(Data to use Opens)
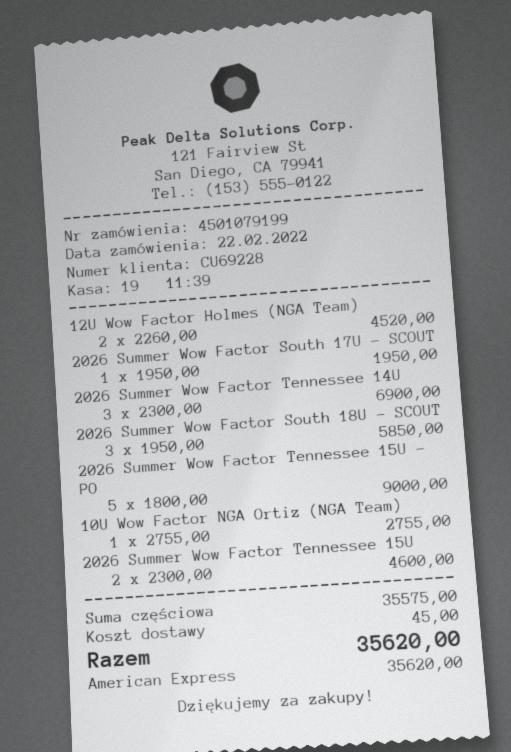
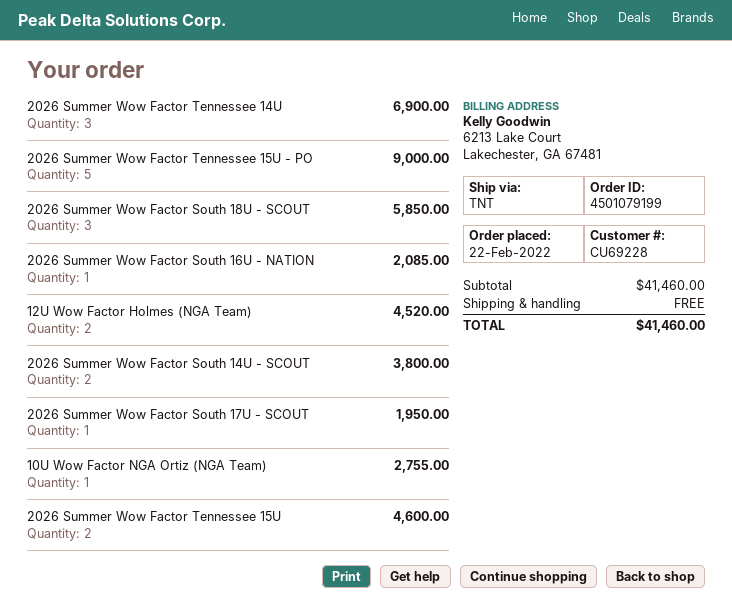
2026 Summer Wow Factor South 16U - NATION: none -> 1 for 2085.00
2026 Summer Wow Factor South 14U - SCOUT: none -> 2 for 3800.00
subtotal: 35575.00 -> 41460.00
shipping: 45.00 -> 0.00
total: 35620.00 -> 41460.00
(Data to use Closes)
This exercise calls for the complete listing, returned exactly and without images.

Solution to this exercise –
2026 Summer Wow Factor South 16U - NATION: none -> 1 for 2085.00
2026 Summer Wow Factor South 14U - SCOUT: none -> 2 for 3800.00
subtotal: 35575.00 -> 41460.00
shipping: 45.00 -> 0.00
total: 35620.00 -> 41460.00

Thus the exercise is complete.